It makes more sense if you remember that nuclear weapons and delivery technology didn't reach the 'assured destruction' stage for awhile. Remember that in the Korean War, in the 1950s, General MacArthur was pushing to use nuclear weapons (IIRC); it wasn't as taboo then. Finally, remember that MAD applied only to the Soviet Union and U.S. (or the Warsaw Pact and NATO), while major international wars ended worldwide, for the most part. Remember that WWI and WWII were fought between future NATO members; the later peace between them wasn't due to MAD.

> At the beginning of the twentieth century it was looking like we'd have another world war every twenty years or so for the rest of time.

The victors of WWII were very concerned about that, and began planning to prevent it before the war ended. That resulted in the UN, the institutions that became the EU, a rejection of nationalism (as a significant cause of war), the spread of democracy and universal human rights as a peace-making policy (democracies generally don't start wars with each other), and U.S. leadership in the international order to maintain those things and to provide stability. My understanding is that those are the reasons for the relative but extraordinary peace. Here's a Churchill speech about it in Zurich in 1946 (the speech focuses on the future EU; remember he also was one of the architects of the United Nations):

http://www.churchill-society-london.org.uk/astonish.html

(I'll also note that they seemed to have worked so well that now people take the peace for granted and are tossing aside the things that make it happen.)

[0] The best credible source I can find quickly. If you hit a paywall, access it via a search engine: https://www.britannica.com/topic/nuclear-strategy#ref1224926

EDIT: Added a detail

2 comments

I partly agree with you but a less charitable interpretation is that we had a bipolar hegemony that prevented full-scale wars. Many regions experienced significant violence, often caused or abetted by Western powers that turned out to be less committed to democracy and human rights when they got in the way of power politics. (Edit - or other powers that barely bothered paying lip service to human rights)

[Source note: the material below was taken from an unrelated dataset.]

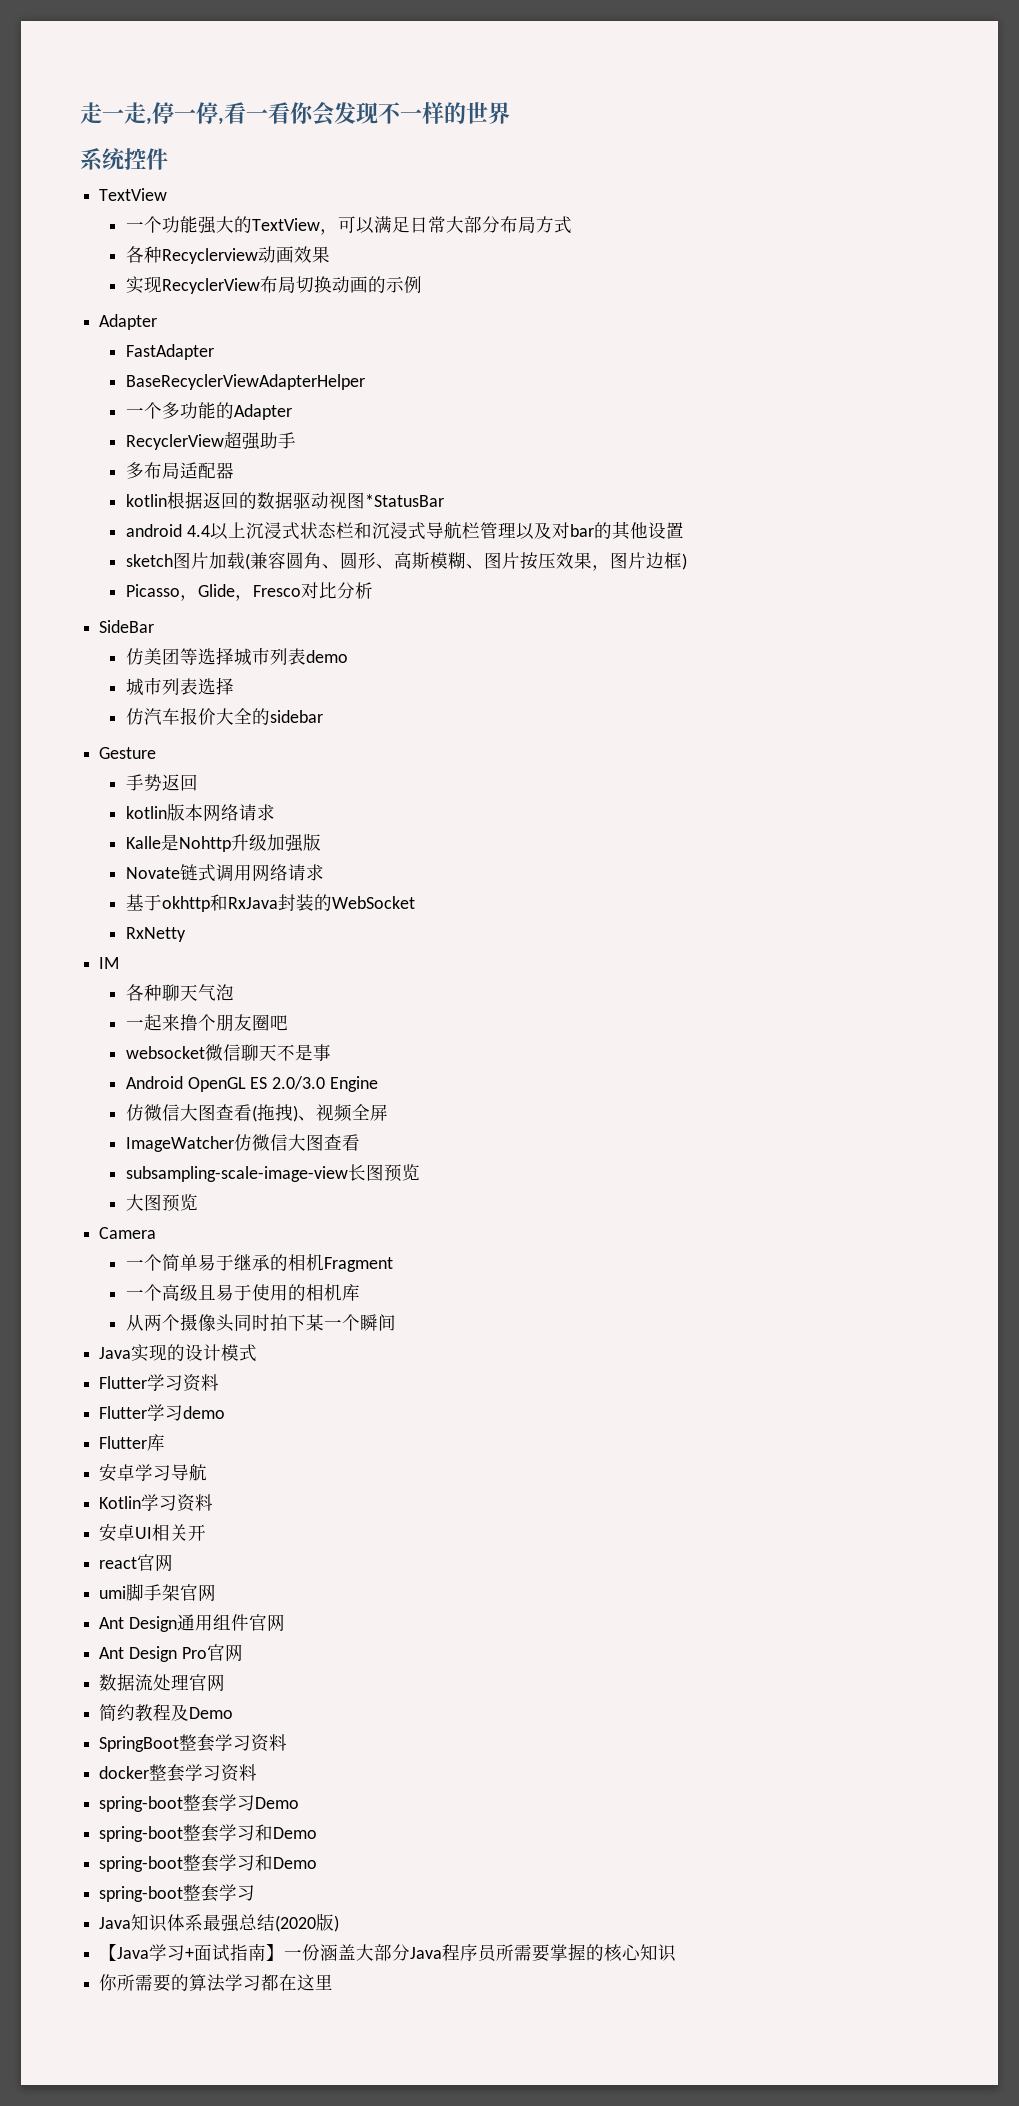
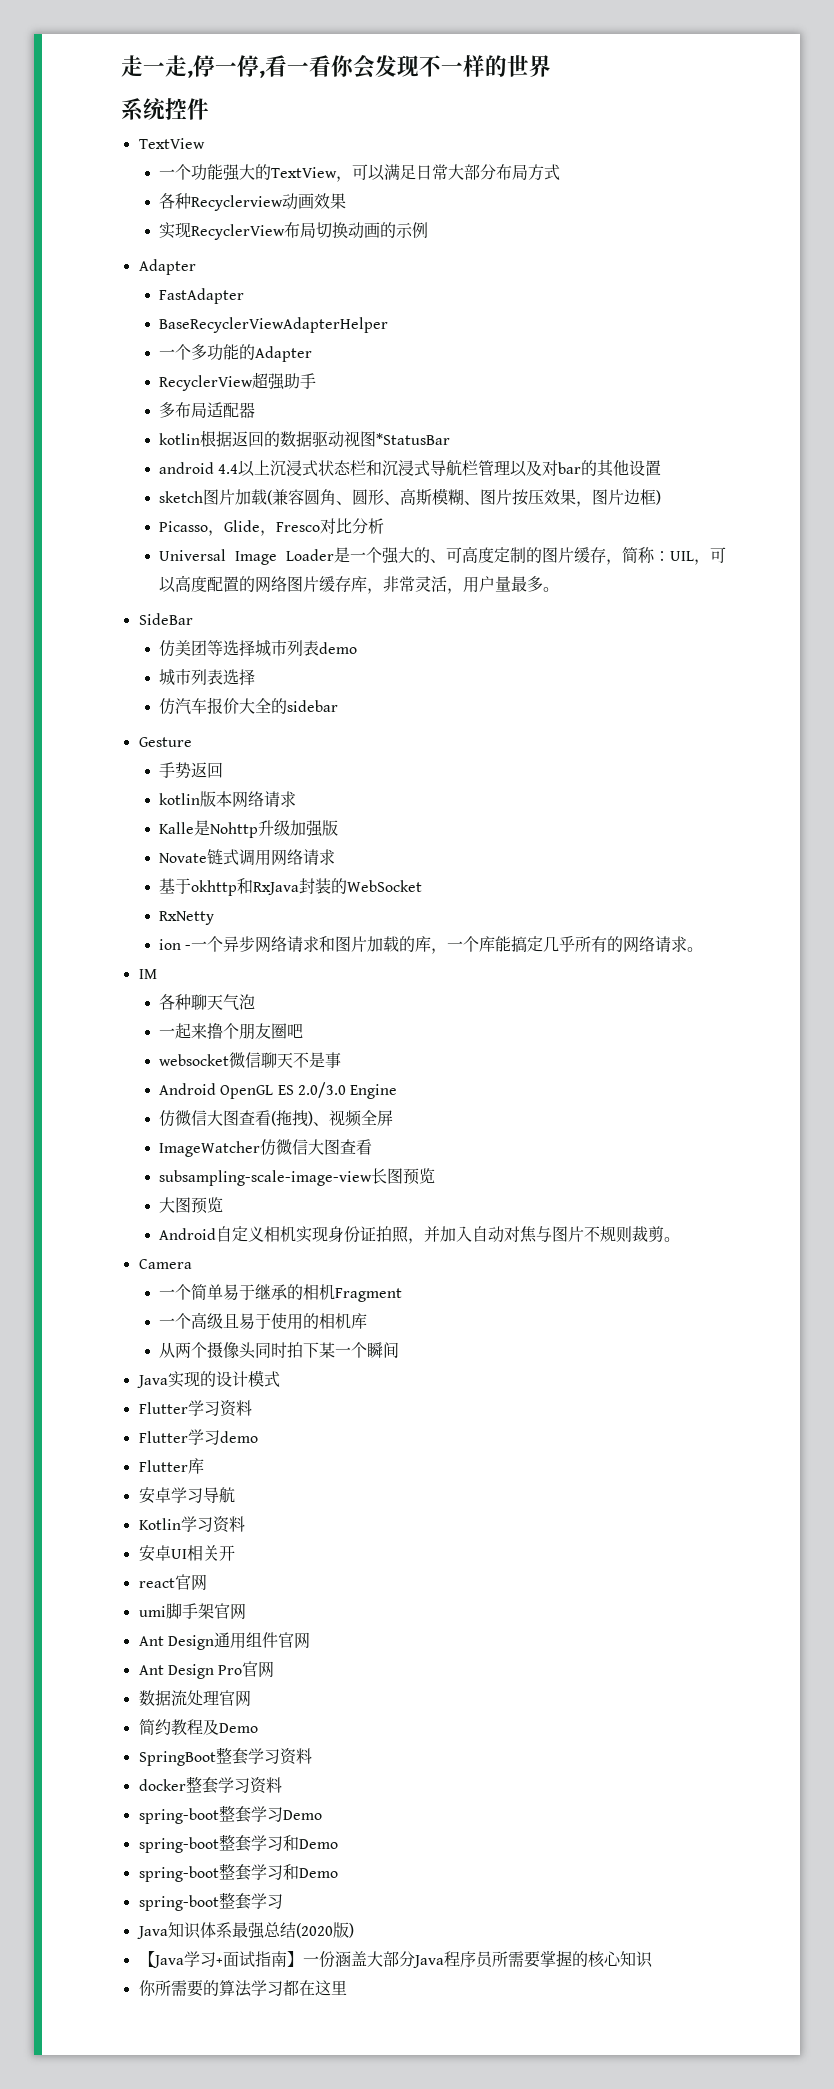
(374, 590) none -> [158,546,726,565] [158,575,559,594] // Universal Image Loader是一个强大的、可高度定制的图片缓存，简称：UIL，可以高度配置的网络图片缓存库，非常灵活，用户量最多。
(187, 934) none -> [158,936,704,954] // ion -一个异步网络请求和图片加载的库，一个库能搞定几乎所有的网络请求。
(199, 1202) none -> [158,1226,680,1244] // Android自定义相机实现身份证拍照，并加入自动对焦与图片不规则裁剪。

Again, I broadly agree with you and would definitely prefer to see a continuation of the past 60 years over whatever’s on the horizon, but let’s not get too rose tinted about Weatern benevolence.

I agree. The reason I didn't go into the detail you did was that I just had to draw a line on the length of the comment, for my sake and for the sake of the reader. I'm glad you added your comment.
Your timeline is wrong. Bernard Brodie came up with Nuclear deterrence in 1946. The Soviets would have read his work or understood the implicatikns. There was a reason they raced to get the bomb.
> Bernard Brodie came up with Nuclear deterrence in 1946. The Soviets would have read his work or understood the implicatikns. There was a reason they raced to get the bomb.

Mutually Assured Destruction is not the same as Brodie's Nuclear Deterrence AFAIK (which admittedly isn't much). In 1946, neither side could come close to assuring destruction of the other; the Soviets didn't have any atomic bombs until 1949, the U.S. didn't have the H-bomb until 1954, and of course neither had ICBMs, The best production rocket was probably the V-2.

I haven't actually read Brodie, I'm just going on my memory from my strategic studies class. But my recollection is that he more or less fully fleshed out nuclear warfare theory in 1946. The tech wasn't there, but the logic of the weapons was.

MAD is less a strategy than a reality. As long as each side has weapons that can't be credibly destroyed in a first strike, you have MAD, whether theorists explicitly call for it or not.

Though of course submarines make this easier to achieve in practice.

I might be wrong about this though, perhaps there were significant differences between Brodie's 1946 theory and later MAD developments.

Thanks. A couple things I don't think are accurate, based on my limited knowledge:

> As long as each side has weapons that can't be credibly destroyed in a first strike, you have MAD

With the significant qualifier that you need enough weapons to survive to completely destroy the enemy.

> MAD is less a strategy than a reality

I'm pretty sure that's incorrect. It was and is a specific strategy and implementing it was the reason for the ABM treaty and others - defensive weapons would make destruction less "assured". See the source I linked above.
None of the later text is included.